82:Così dicea, segnato de la stampa,
83:nel suo aspetto, di quel dritto zelo
84:che misuratamente in core avvampa.
85:Li occhi miei ghiotti andavan pur al cielo,
86:pur là dove le stelle son più tarde,
87:sì come rota più presso a lo stelo.
88:E ‘l duca mio: «Figliuol, che là sù guarde?».
89:E io a lui: «A quelle tre facelle
90:di che ’l polo di qua tutto quanto arde».
91:Ond’ elli a me: «Le quattro chiare stelle
92:che vedevi staman, son di là basse,
93:e queste son salite ov’ eran quelle».
94:Com’ ei parlava, e Sordello a sé il trasse
95:dicendo:«Vedi là ’l nostro avversaro»;
96:e drizzò il dito perché ’n là guardasse.
97:Da quella parte onde non ha riparo
98:la picciola vallea, era una biscia,
99:forse qual diede ad Eva il cibo amaro.
100:Tra l’erba e ’ fior venìa la mala striscia,
101:volgendo ad ora ad or la testa, e ’l dosso
102:leccando come bestia che si liscia.
103:Io non vidi, e però dicer non posso,
104:come mosser li astor celestïali;
105:ma vidi bene e l’uno e l’altro mosso.

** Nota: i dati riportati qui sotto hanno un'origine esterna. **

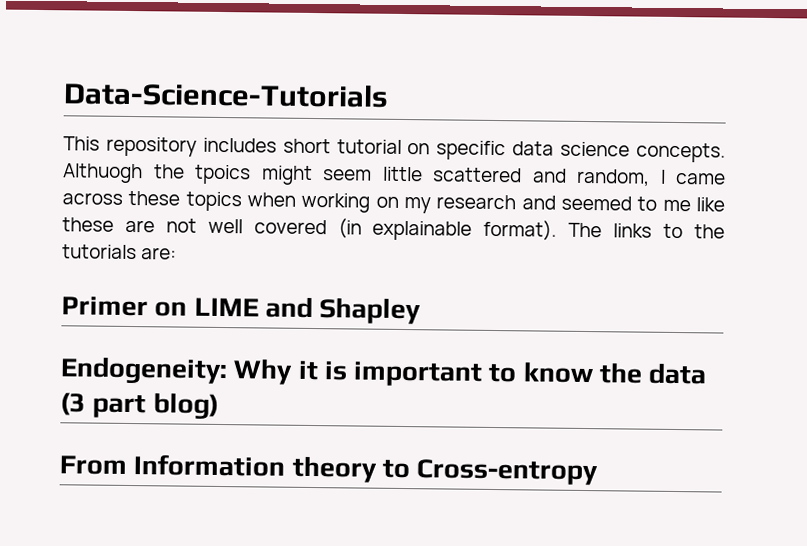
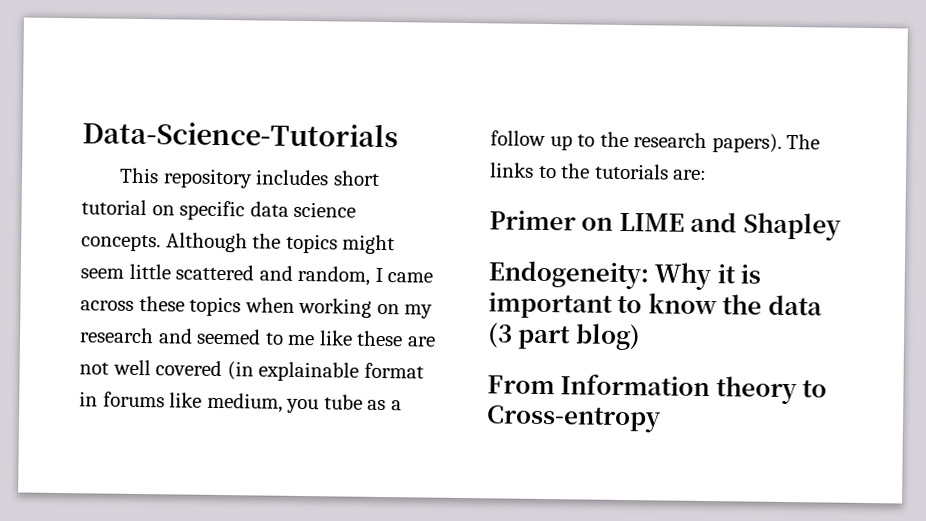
- Althuogh the tpoics might seem little scattered and random, I came across these topics when working on my research and seemed to me like these are not well covered (in explainable format).
+ Although the topics might seem little scattered and random, I came across these topics when working on my research and seemed to me like these are not well covered (in explainable format in forums like medium, you tube as a follow up to the research papers).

106:Sentendo fender l’aere a le verdi ali,
107:fuggì ’l serpente, e li angeli dier volta,
108:suso a le poste rivolando iguali.
109:L’ombra che s’era al giudice raccolta
110:quando chiamò, per tutto quello assalto
111:punto non fu da me guardare sciolta.
112:«Se la lucerna che ti mena in alto
113:truovi nel tuo arbitrio tanta cera
114:quant’ è mestiere infino al sommo smalto»,
115:cominciò ella, «se novella vera
116:di Val di Magra o di parte vicina
117:sai, dillo a me, che già grande là era.
118:Fui chiamato Currado Malaspina;
119:non son l’antico, ma di lui discesi;
120:a’ miei portai l’amor che qui raffina».
121:«Oh!», diss’ io lui, «per li vostri paesi
122:già mai non fui; ma dove si dimora
123:per tutta Europa ch’ ei non sien palesi?
124:La fama che la vostra casa onora,
125:grida i segnori e grida la contrada,
126:sì che ne sa chi non vi fu ancora;
127:e io vi giuro, s’io di sopra vada,
128:che vostra gente onrata non si sfregia
129:del pregio de la borsa e de la spada.
130:Uso e natura sì la privilegia,
131:che, perché il capo reo il mondo torca,
132:sola va dritta e ’l mal cammin dispregia».
133:Ed elli: «Or va; che ’l sol non si ricorca
134:sette volte nel letto che ’l Montone
135:con tutti e quattro i piè cuopre e inforca,
136:che cotesta cortese oppinïone
137:ti fia chiavata in mezzo de la testa
138:con maggior chiovi che d’altrui sermone,
139:se corso di giudicio non s’arresta».